2 thoughts on “Drug Free World Course Online- A Review

  1. Scientology and Scientologists are not allowed to admit, only ex Scientologists who in hindsight can tell the public today, that Scientology theory of a person’s drug problems will not fully resolve just after doing the Narconon drug rehab program.

    Lucas Catton’s first book reveals this admission, and he was a former head of the Arrowhead Oklahoma, now almost defunct, Narconon Scientology drug rehab outfit.
    https://www.amazon.com/Have-You-Told-All-Scientology/dp/0615768725

    Scientology’s OT 4 (one of the 5 ‘advanced” levels of spiritual exorcism Scientology secretly does and fails to reveal the details to the pubic, which is why I bring this up, for the public’s benefit) is high volume exorcism of dead alien souls which infest a drug addicted person’s body, and only Scientology’s “OT Drug Rundown” OT 4 level, supposedly can fix this for a drug addict.

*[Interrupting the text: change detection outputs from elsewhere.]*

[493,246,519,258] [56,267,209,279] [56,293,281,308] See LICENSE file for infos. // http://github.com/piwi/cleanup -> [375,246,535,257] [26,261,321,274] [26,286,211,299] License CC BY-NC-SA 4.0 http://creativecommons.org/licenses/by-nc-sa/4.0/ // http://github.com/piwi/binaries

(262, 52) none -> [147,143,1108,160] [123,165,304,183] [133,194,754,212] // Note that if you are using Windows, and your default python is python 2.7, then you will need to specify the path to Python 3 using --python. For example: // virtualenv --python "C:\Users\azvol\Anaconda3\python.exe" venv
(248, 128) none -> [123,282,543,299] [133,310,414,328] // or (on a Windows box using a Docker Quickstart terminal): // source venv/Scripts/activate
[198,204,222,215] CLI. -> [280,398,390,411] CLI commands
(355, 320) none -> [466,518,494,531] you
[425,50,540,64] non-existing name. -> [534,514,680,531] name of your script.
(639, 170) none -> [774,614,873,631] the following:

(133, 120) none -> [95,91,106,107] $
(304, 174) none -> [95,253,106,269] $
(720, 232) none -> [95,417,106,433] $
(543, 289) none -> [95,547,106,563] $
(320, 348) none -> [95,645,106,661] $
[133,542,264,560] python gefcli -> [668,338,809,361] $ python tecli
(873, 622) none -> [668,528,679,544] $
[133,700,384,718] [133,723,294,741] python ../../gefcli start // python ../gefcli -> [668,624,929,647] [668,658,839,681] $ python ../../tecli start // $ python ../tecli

    Scientology’s own inner writings admit this.

    But publicly, Scientology drug rehab personnel will never and are definitely not allowed to admit this.

    But the truth is Scientology beliefs are that a person who is a Drug Addict also will ultimate have to do the Scientology exorcism OT 4 “OT Drug Rundown” exorcism procedures to “fix” their drug problems.

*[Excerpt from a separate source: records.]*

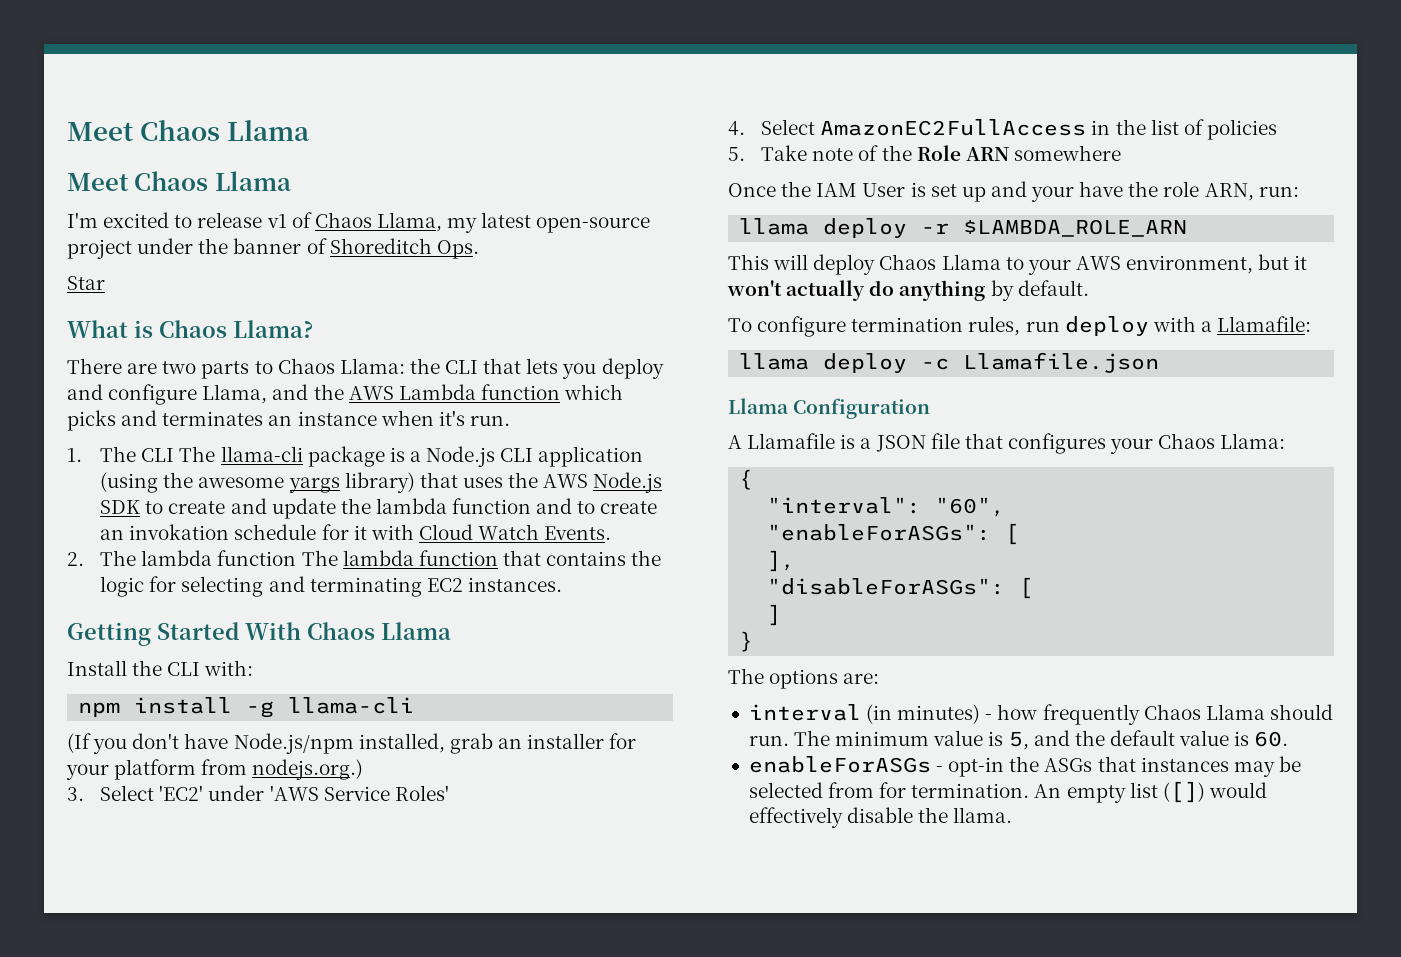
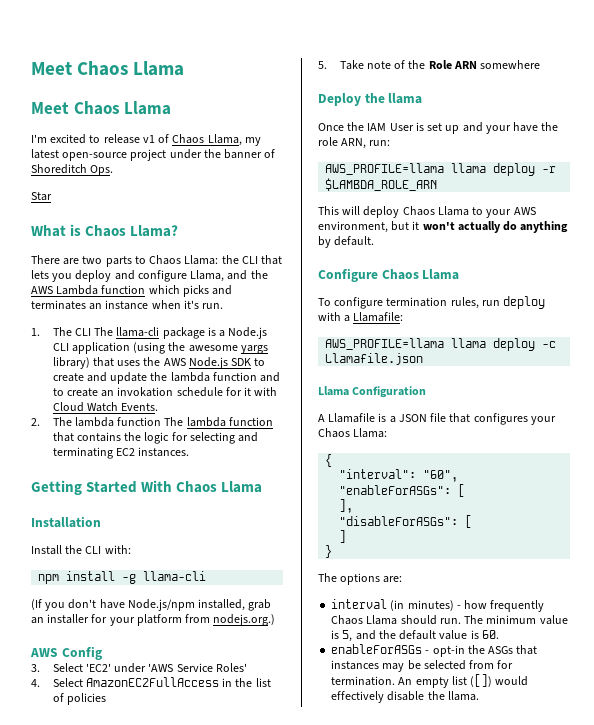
(451, 631) none -> [31,516,101,528] // Installation
(364, 769) none -> [30,646,102,660] // AWS Config
(1121, 153) none -> [318,93,423,106] // Deploy the llama
(1299, 191) none -> [325,163,445,175] AWS_PROFILE=llama
(1089, 288) none -> [318,268,460,282] // Configure Chaos Llama
(1312, 324) none -> [325,338,445,350] AWS_PROFILE=llama

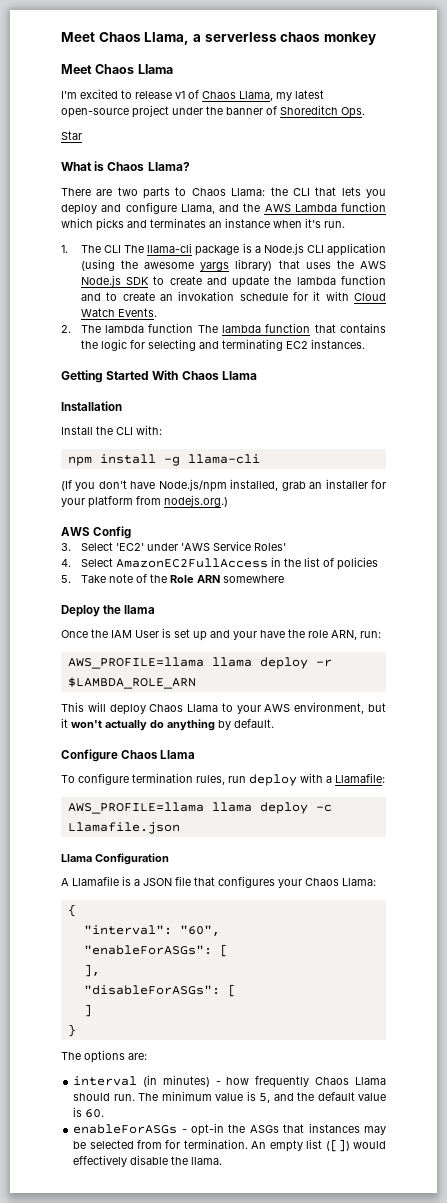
[31,61,185,76] Meet Chaos Llama -> [61,32,376,45] Meet Chaos Llama, a serverless chaos monkey

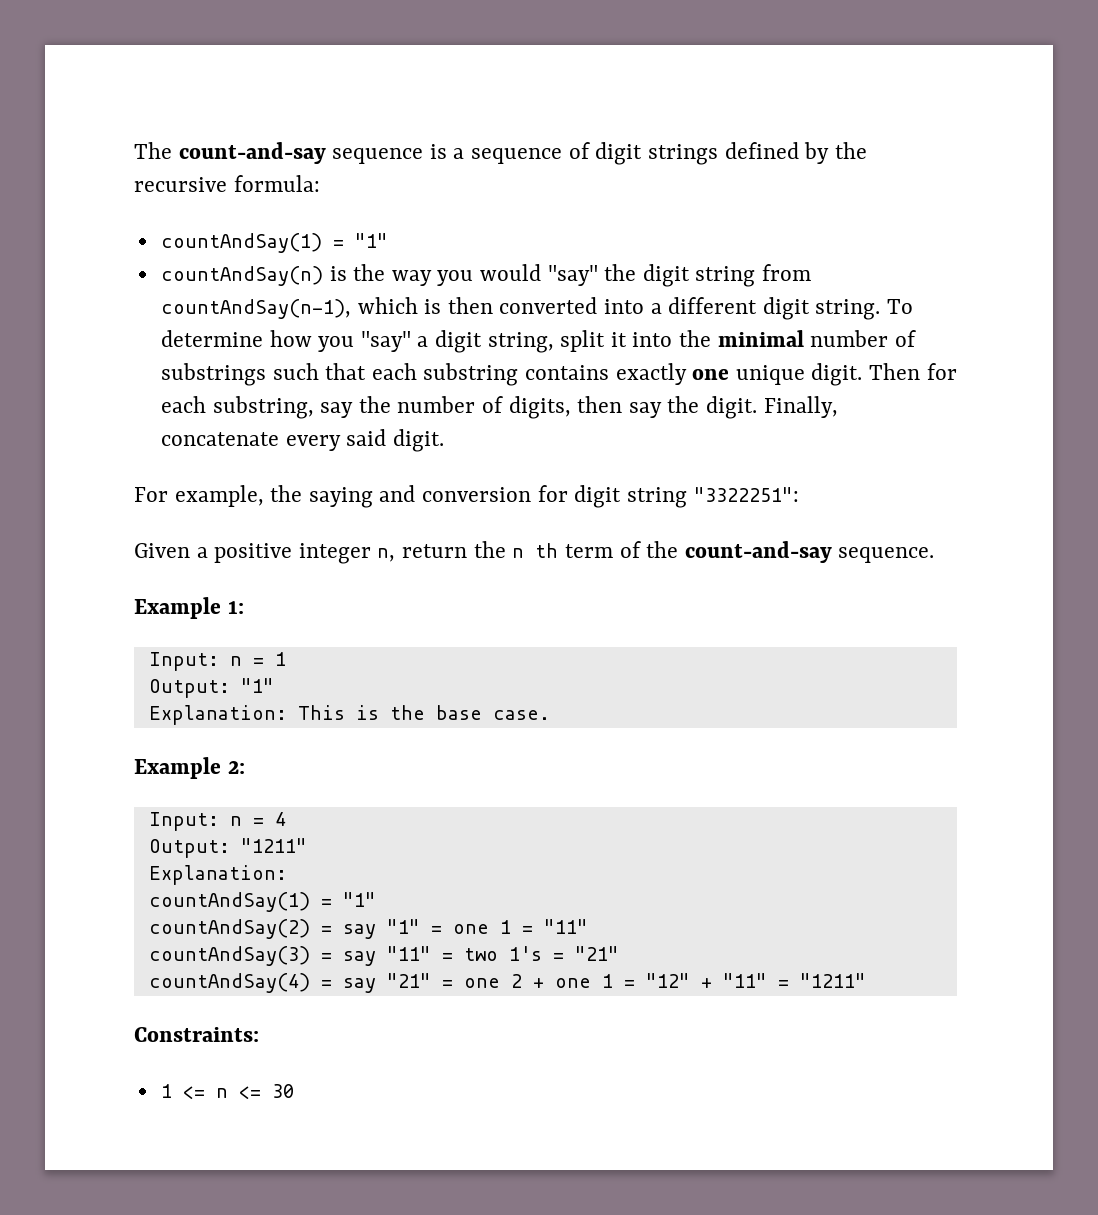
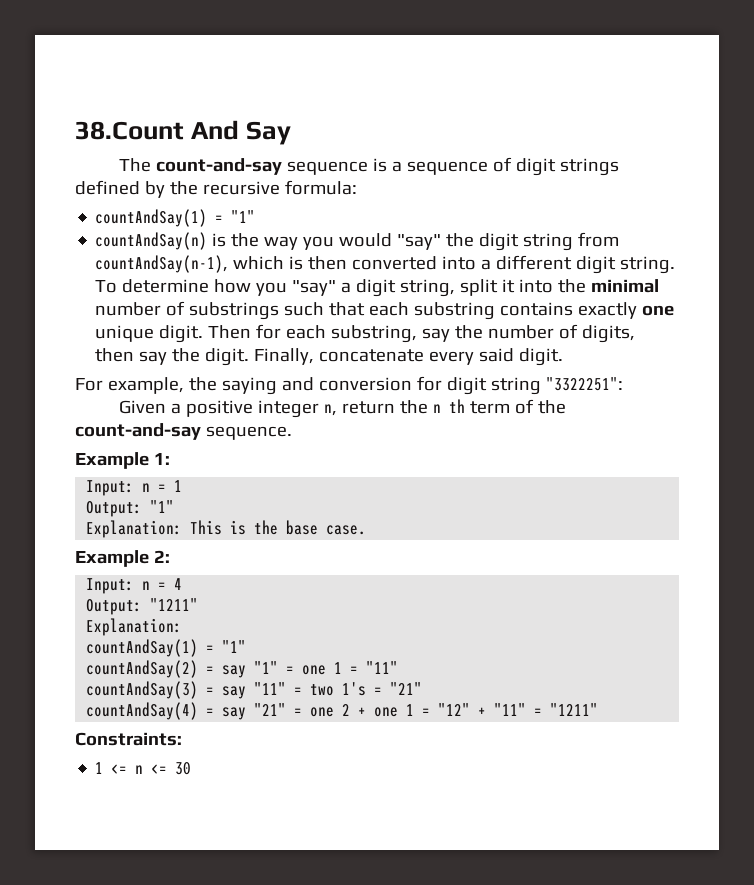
(134, 150) none -> [75,120,292,145] 38.Count And Say //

    It is absolutely tragic that the public is given horribly self serving and censored information from Scientology staffed and/or sponsored drug rehab groups.

    None will ever tell you that a drug addict will need to do the OT 4 “OT Drug Rundown” and none of them are even allowed to tell you that the OT 4 Drug Rundown is a massive amount of exorcism of souls off of the patient’s body, which the Scientologists believe that these souls each of them have complicated past-lives memories relating to the patient’s own problems for which drug taking was the patient’s solution.

    Scientology truly is elaborate quackery, and soul exorcism quackery, which is hidden from the pubic and ought to be told to the public upfront.

    Chuck Beatty
    ex Scientologist, 1975-2003

    Liked by 1 person

  2. ….further, even if a person were to be a Scientologist, and do all of the Scientology exorcism souls removal quackery, there has been no evidence of doing all of Scientology’s exorcism and other pseudo-therapy quackery is good for them.

    What solves a drug addict’s problem is to be learned in the wider subject.

    It is not to be learned in Scientology’s layers of “public” and their hidden secret exorcism quackery.

    The Scientology quackery does nothing but placebe benefit, as will any solution that is at best placebo beneficial in those cases where placebo does do any good.

    Evidence of Scientology’s dismal overall stepladder quackery’s results is the lack of persons shouting convincingly the benefits of doing the full Scientology quackery stepladder’s steps.

    No science behind Scientology’s 5 levels of quackery exorcism of the souls Scientologists believe that ancient space alien leader “Xenu” dumped onto earth, and those roaming bodiless souls affix themselves to all humans today, and Scientology’s secret 5 levels of exorcism (OT 3, OT 4, OT 5, OT 6 and OT 7 are the Scientology 5 secret exorcism levels) do nothing to fix a human being of anything, nor does anyone achieve supernatural soul abilities like the Scientologists have for decades and decades promised they will achieve.

    It’s a quack outfit, Scientology that is, and all of its front groups.

    Chuck Beatty
    ex Scientologist, 1975-2003

    PS: If the name “Scientology” even sounds a bit quackish, that’s because it is, and if you only did it all you’d completely agree it’s a huge long stepladder of quackery and no results compared to what it promises, which is lofty spiritual freedom and supernatural powers.